Organic Wild Rice is naturally gluten free and isn’t technically rice at all. It’s the seed of a long-grain marah grass, native to the USA. It has a nutty flavour and chewy texture and looks great in rice pilaf or cooked along with brown rice. I like to sauté it first before cooking. You can do so many recipes using this wild rice, but I quite like this side dish using rosini (Italian small pasta). Check out my Organic Wild Rice and Rosini recipe below!
What’s in Season?
This time of the year you will see a variety of kale and plenty of parsnips.
Parsnips have the same potassium and magnesium level as potatoes and are rich in phosphorus, calcium and vitamin C. Like potatoes, parsnips keep very well if stored in a cool place and unwashed.
A well grown parsnip whether large or small should not be too woody and should have a firm flesh full of flavour. There is a perception that smaller parsnips are better purchasing than the larger sized roots, and at the end of the day some farmers are left with a box full of larger parsnips because everyone has picked through them and selected the small ones thinking they’re better.
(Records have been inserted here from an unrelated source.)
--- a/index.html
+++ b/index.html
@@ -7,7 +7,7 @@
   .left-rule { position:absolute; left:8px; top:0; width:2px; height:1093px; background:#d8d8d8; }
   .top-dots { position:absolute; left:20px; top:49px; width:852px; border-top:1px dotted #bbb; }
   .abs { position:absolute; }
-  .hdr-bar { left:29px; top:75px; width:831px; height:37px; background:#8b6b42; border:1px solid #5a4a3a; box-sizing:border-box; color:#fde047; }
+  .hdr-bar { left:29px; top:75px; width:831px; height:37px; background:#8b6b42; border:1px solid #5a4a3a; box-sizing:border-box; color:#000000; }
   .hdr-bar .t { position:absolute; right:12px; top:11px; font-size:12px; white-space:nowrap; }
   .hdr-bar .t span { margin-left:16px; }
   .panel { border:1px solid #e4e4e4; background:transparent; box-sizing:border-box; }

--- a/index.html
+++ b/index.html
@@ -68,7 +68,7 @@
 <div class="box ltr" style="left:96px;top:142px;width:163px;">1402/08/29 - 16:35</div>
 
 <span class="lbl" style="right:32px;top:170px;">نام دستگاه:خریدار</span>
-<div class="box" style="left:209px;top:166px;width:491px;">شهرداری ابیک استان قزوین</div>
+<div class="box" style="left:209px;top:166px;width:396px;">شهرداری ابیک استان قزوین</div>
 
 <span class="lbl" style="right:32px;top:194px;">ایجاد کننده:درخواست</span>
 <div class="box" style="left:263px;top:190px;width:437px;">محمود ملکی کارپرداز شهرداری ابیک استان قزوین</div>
That’s just not the case.
The same is being said for Kale apparently. Everyone wants the smaller leaves, yet the larger leaves may only indicate a different variety, and not texture at all. I say use the lot and try it all! Find a farmer at a market you trust and then try their larger stuff.
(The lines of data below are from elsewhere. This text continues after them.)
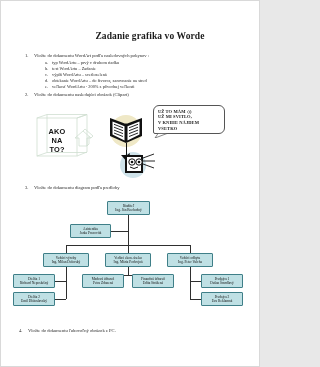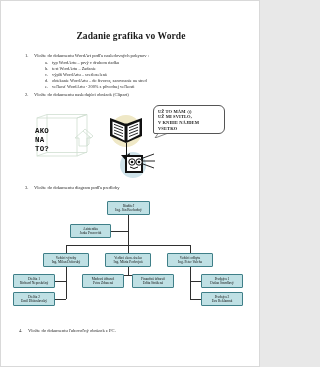--- a/index.html
+++ b/index.html
@@ -9,7 +9,7 @@
 
   
   .doc-title{position:absolute;left:0;top:30px;width:260px;text-align:center;
-             font-size:9.5px;font-weight:bold;color:#1a1a1a;letter-spacing:.1px;}
+             font-size:9.5px;font-weight:bold;color:#1a1a1a;letter-spacing:.1px;padding-left:19px;}
 
   
   .task{position:absolute;font-size:4.6px;color:#2b2b2b;white-space:nowrap;}

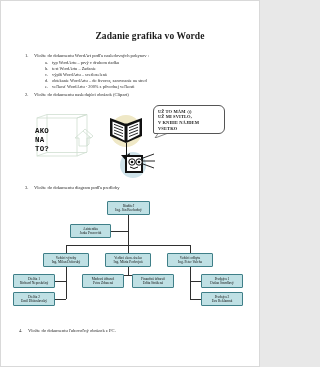--- a/index.html
+++ b/index.html
@@ -30,8 +30,8 @@
   
   .wordart{position:absolute;left:34px;top:113px;width:62px;height:50px;}
   .wa-svg{position:absolute;left:0;top:0;}
-  .wa-text{position:absolute;left:0;top:13px;width:44px;text-align:left;
-           font-family:Liberation Mono, monospace;font-size:7.4px;font-weight:bold;
+  .wa-text{position:absolute;left:0;top:13px;width:44px;text-align:center;
+           font-family:Liberation Sans, sans-serif;font-size:7.4px;font-weight:bold;
            color:#141414;line-height:9px;letter-spacing:.2px;}
 
   

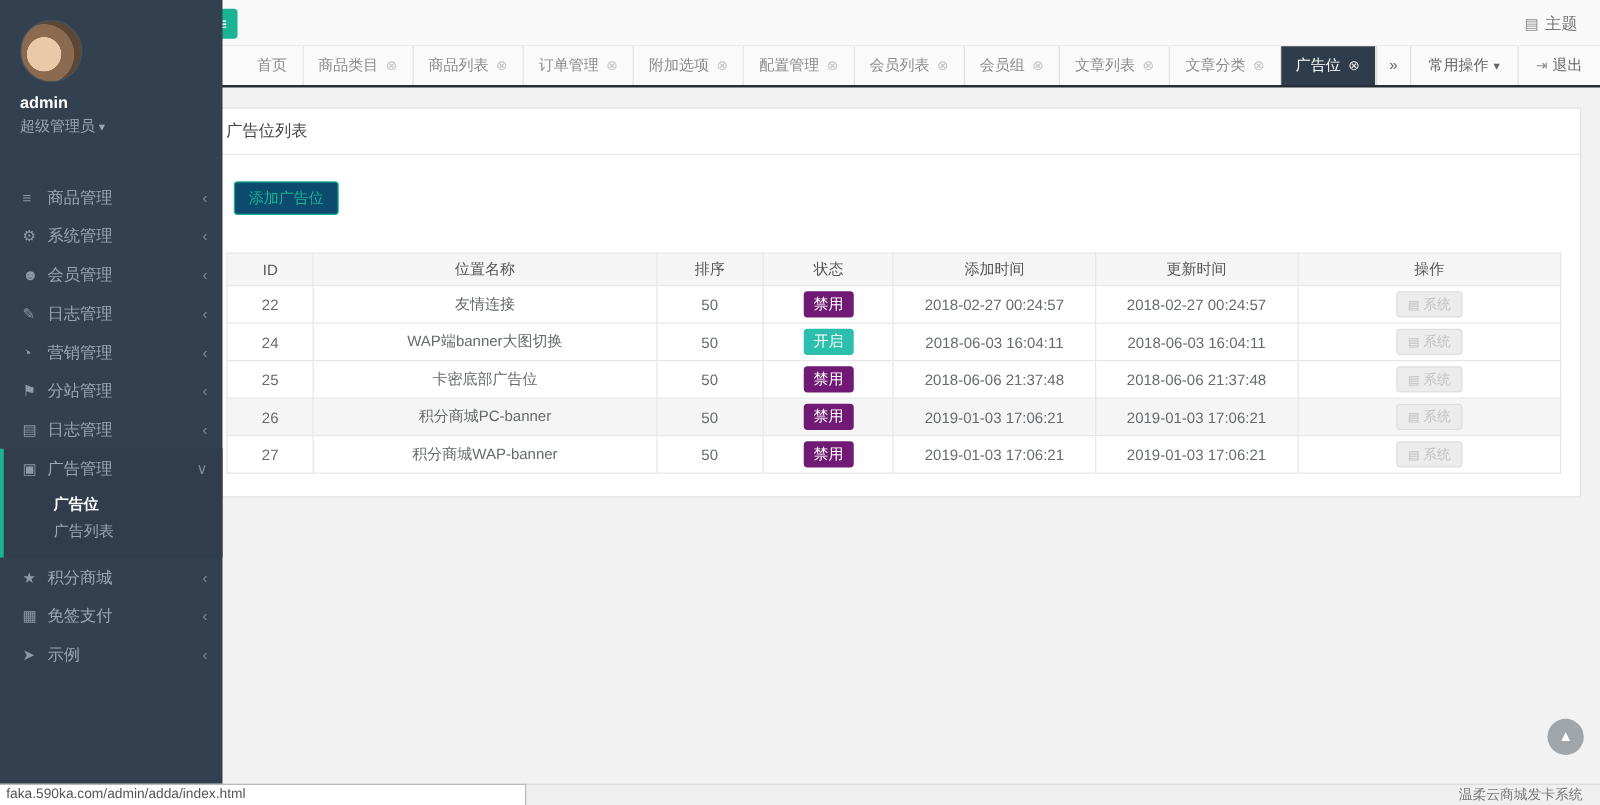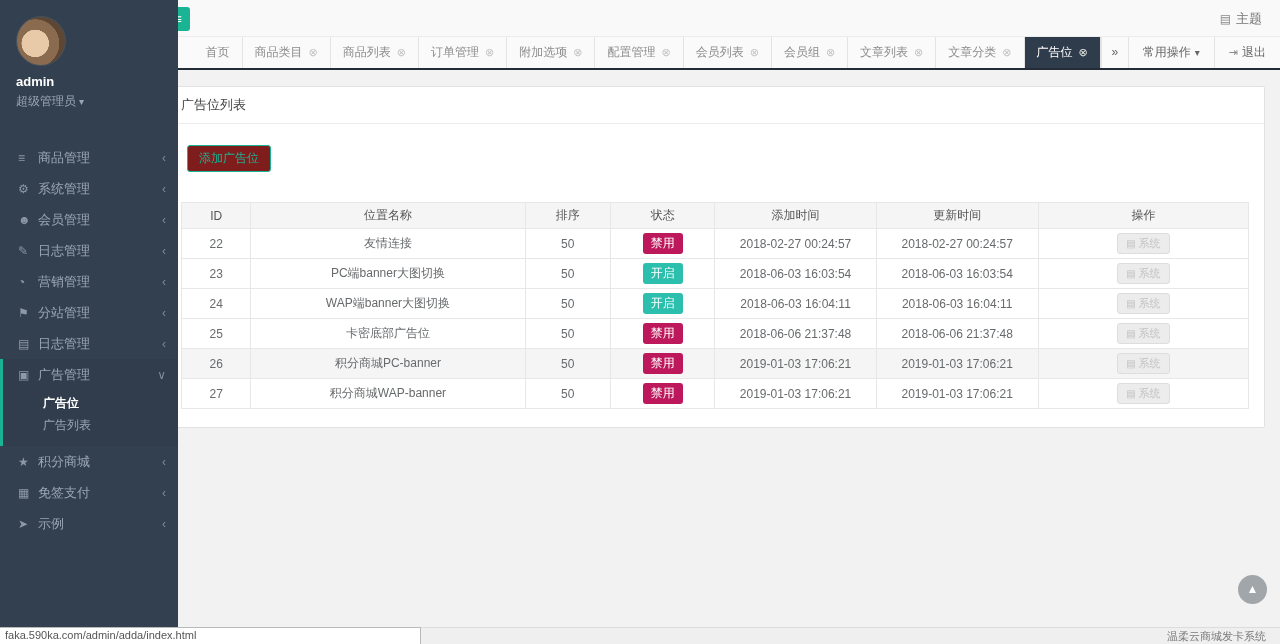--- a/index.html
+++ b/index.html
@@ -51,7 +51,7 @@
   .panel { background:#fff; border:1px solid #e2e2e2; border-radius:2px; }
   .panel-head { padding:9px 15px; font-size:13px; color:#444; border-bottom:1px solid #ececec; }
   .panel-body { padding:15px 15px 18px 15px; }
-  .btn-add { display:inline-block; margin:6px 0 30px 6px; padding:4px 11px; font-size:12px; color:#1ab394; background:#7f1d1d; border:1px solid #1ab394; border-radius:3px; cursor:pointer; }
+  .btn-add { display:inline-block; margin:6px 0 30px 6px; padding:4px 11px; font-size:12px; color:#1ab394; background:#0c4a6e; border:1px solid #1ab394; border-radius:3px; cursor:pointer; }
 
   table { width:100%; border-collapse:collapse; font-size:12px; color:#676a6c; }
   th, td { border:1px solid #e7e7e7; text-align:center; }

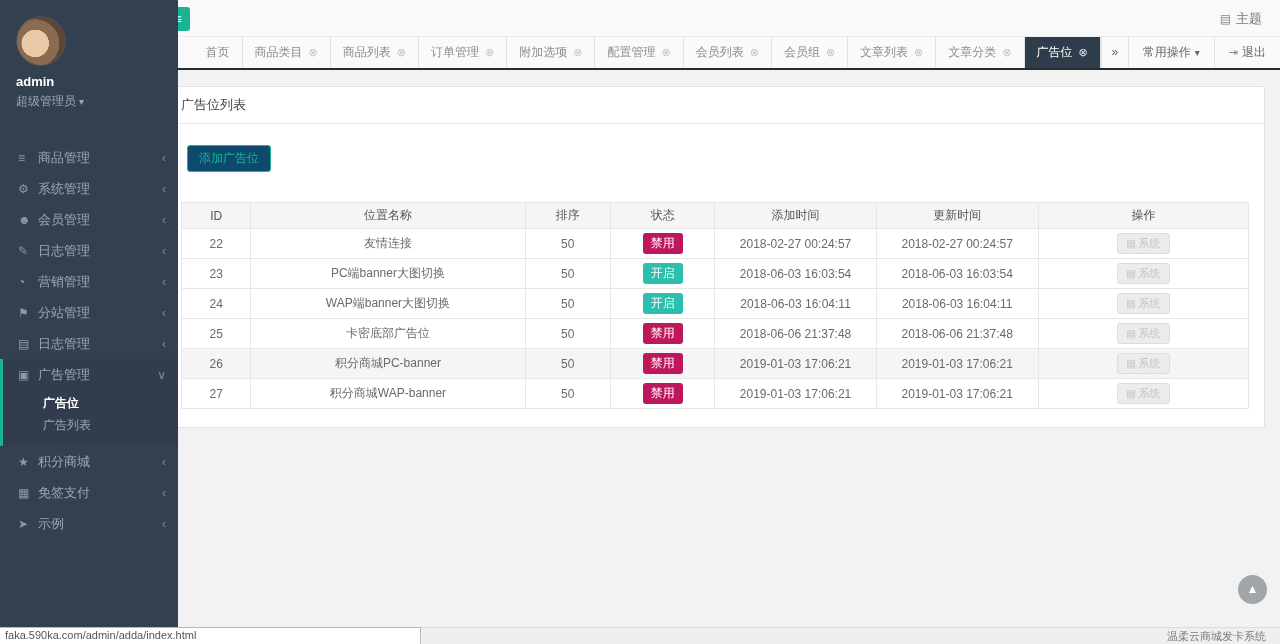--- a/index.html
+++ b/index.html
@@ -61,7 +61,7 @@
   th:nth-child(1){width:6.5%;} th:nth-child(2){width:25.7%;} th:nth-child(3){width:8%;}
   th:nth-child(4){width:9.8%;} th:nth-child(5){width:15.1%;} th:nth-child(6){width:15.2%;} th:nth-child(7){width:19.7%;}
   .badge { display:inline-block; min-width:22px; padding:2px 8px; border-radius:3px; color:#fff; font-size:12px; }
-  .badge.off { background:#be185d; }
+  .badge.off { background:#701a75; }
   .badge.on { background:#2cbfad; }
   .sys-badge { display:inline-block; padding:2px 8px; font-size:11px; color:#c3c3c3; background:#ececec; border:1px solid #ddd; border-radius:3px; cursor:default; }
   .sys-badge .sb-icon { margin-right:3px; font-size:10px; }

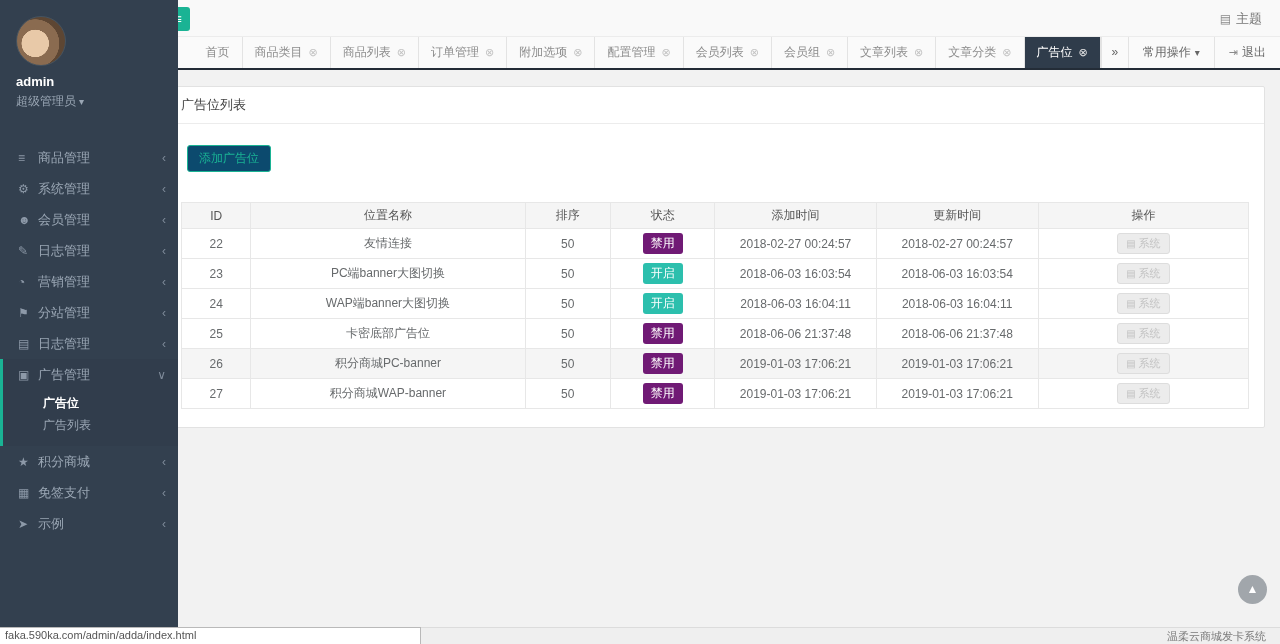--- a/index.html
+++ b/index.html
@@ -262,15 +262,6 @@
               <td><span class="sys-badge"><span class="sb-icon">▤</span>系统</span></td>
             </tr>
             <tr class="">
-              <td>23</td>
-              <td>PC端banner大图切换</td>
-              <td>50</td>
-              <td><span class="badge on">开启</span></td>
-              <td>2018-06-03 16:03:54</td>
-              <td>2018-06-03 16:03:54</td>
-              <td><span class="sys-badge"><span class="sb-icon">▤</span>系统</span></td>
-            </tr>
-            <tr class="">
               <td>24</td>
               <td>WAP端banner大图切换</td>
               <td>50</td>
If you want an easy parsnip rissole recipe just coarsely grate 2 parsnips, finely chop 1 shallot and fresh parsley together, pinch salt, pinch white pepper, pinch cayenne pepper, 2 tbl plain flour, 1 tbl pouring cream and 1 egg. Heat grape seed oil in skillet. Place spoonfuls of parsnip mixture onto skillet and pan fry for about 6 minutes on each side. Makes 4
Parsnips can be grated in your food processor for ease, and the larger sized roots are much easier to handle.
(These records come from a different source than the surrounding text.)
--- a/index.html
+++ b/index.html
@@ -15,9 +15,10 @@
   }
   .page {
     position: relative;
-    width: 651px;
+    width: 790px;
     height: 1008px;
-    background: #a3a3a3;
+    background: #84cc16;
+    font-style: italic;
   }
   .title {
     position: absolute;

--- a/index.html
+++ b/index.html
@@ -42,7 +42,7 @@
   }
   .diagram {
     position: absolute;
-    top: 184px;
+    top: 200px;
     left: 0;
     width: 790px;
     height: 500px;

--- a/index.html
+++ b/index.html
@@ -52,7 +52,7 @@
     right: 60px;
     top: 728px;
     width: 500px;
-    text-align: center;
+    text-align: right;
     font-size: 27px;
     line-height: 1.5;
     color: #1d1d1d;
Organic Wild Rice and Rosoni Side Dish Serves 4
Recipe courtesy of Tawnya Bahr/A La Carte Consulting
1 clove Australian Garlic
3 tbl Grape Seed oil
½ brown onion, finely chopped
3 cups chicken stock
½ cup Honest to Goodness Organic Wild rice
1 cup Risoni pasta
2 cups vegetable stock
Sauté onion garlic and wild rice in grape seed oil for about 5-8 minutes until soft but no colour. Meanwhile bring chicken stock to the boil in separate pot then add the sautéed onion, garlic and rice to stock. Cook for 10 minutes then add the Risoni and continue cooking about 7 minutes. Drain and add a dollop of cultured butter. Stir and serve. You can also reserve some of the liquid to drizzle on top.
For a gluten free alternative, replace the risoni with white quinoa for a delicious gluten free side dish!